Histoire_Marguerite Durand

Sur les 1 319 voies dénombrées à Orléans, très peu portent le nom d’une femme. Au point que l’on pourrait les compter sur les doigts de deux mains ! La première rue de notre série rend hommage à une figure de proue du féminisme, première patronne de presse.
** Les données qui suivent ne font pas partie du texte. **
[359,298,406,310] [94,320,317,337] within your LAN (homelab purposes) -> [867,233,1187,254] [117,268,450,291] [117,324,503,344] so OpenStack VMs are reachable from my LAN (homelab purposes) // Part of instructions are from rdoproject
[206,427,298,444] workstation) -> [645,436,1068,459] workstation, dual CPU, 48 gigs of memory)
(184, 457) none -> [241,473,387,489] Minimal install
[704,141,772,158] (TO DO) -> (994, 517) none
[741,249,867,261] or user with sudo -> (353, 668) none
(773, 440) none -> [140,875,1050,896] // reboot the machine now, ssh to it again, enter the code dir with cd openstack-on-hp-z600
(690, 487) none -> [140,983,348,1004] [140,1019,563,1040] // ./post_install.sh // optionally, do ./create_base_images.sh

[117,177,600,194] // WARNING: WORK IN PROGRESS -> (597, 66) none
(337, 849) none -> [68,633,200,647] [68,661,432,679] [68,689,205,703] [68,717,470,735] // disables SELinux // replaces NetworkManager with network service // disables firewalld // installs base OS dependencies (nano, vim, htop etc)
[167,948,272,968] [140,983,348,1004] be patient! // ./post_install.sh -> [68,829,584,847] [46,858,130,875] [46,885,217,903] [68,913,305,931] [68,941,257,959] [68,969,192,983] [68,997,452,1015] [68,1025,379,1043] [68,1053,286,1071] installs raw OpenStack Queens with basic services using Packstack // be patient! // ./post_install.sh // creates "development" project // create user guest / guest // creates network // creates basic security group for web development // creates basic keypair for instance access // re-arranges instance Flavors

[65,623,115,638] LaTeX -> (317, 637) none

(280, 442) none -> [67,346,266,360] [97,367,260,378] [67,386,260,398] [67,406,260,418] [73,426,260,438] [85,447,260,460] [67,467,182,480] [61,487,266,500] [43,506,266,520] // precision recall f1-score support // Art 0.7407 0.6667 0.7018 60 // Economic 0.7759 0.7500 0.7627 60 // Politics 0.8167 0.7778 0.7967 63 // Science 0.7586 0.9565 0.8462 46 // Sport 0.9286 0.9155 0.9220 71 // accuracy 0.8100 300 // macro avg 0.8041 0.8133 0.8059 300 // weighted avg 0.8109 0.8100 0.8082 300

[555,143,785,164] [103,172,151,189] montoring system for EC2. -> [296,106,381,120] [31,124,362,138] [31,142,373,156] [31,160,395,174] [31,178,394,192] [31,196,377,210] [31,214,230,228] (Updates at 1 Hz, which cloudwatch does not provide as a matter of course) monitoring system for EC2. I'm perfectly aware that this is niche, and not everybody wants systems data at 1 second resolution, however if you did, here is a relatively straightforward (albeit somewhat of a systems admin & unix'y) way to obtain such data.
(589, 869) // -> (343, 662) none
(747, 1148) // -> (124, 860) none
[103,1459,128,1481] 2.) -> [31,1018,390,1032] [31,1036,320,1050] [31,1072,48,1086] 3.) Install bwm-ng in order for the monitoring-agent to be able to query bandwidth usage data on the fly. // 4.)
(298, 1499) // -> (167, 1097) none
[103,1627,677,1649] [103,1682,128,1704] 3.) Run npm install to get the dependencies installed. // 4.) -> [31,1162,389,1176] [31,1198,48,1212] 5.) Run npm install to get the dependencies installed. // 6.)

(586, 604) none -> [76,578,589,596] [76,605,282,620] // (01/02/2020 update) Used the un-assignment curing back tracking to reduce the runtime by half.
C’est une petite rue résidentielle du quartier Belneuf, longue de 150 mètres, tout au plus. Son nom ? Marguerite Durand (1864-1936). La plaque rappelle que Marguerite fut journaliste. C’est vrai, mais ce n’est pas son premier métier. Jeune, elle était actrice, à la Comédie-Française s’il vous plaît, « actrice adulée » précise même Elizabeth Coquart dans la biographie qu’elle lui a consacrée (La Frondeuse : Marguerite Durand, patronne de presse et féministe, chez Payot). Elle s’illustrait dans les rôles d’ingénue, incarnant, à 21 ans, Ismène dans Phèdre et Junie dans Britannicus.

La vie de Marguerite Durand se fond parfaitement dans l’histoire de la Troisième République, dont elle suivit au plus près les tribulations. Délaissant les décors et les costumes, elle épousa un député, devint journaliste, dirigea avec son mari (avant de s’en séparer) un journal, La Presse, entra au Figaro en 1891, assista aux procès d’Alfred Dreyfus – elle était une ardente défenseuse du capitaine injustement soupçonné de trahison – et fonda, en 1897, La Fronde, journal entièrement écrit et réalisé, y compris techniquement, par des femmes. Le féminisme, elle l’avait découvert à l’occasion d’un congrès, où le rédacteur en chef du Figaro l’avait envoyée en lui demandant d’écrire un article humoristique, voire moqueur. Elle refusa de rédiger un texte sous cet angle. Au contraire, elle épousa dès lors, à fond, la cause des femmes.

Guillaume II séduit

Créer un journal 100 % féminin ? Un défi à l’époque, on l’imagine facilement, qui vaudra à Marguerite et son équipe les railleries des plumitifs à moustaches… On doit aux campagnes menées par cet organe de presse de grandes avancées pour la cause féministe. Femme libre, Marguerite Durand fut courtisée par Georges Clemenceau, Aristide Briand et l’empereur allemand Guillaume II, rien de moins ! Mais ce sont les hautes sphères de la finance que le cœur de cette passionaria, qui revendiquait le droit à la coquetterie et à la séduction, va plutôt viser… Son cœur et son portefeuille, car, véritable panier percé, elle dépensait sans compter pour elle-même et pour les œuvres qu’elle défendait. On lui doit ainsi l’ouverture du premier cimetière animalier à Asnières, en 1899. Elle a aussi créé la bibliothèque féministe qui existe toujours (bien que modernisée) et qui porte son nom, située à Paris, dans le 13e arrondissement. Ses carnets intimes, riches de ces anecdotes qui font l’histoire, y sont conservés.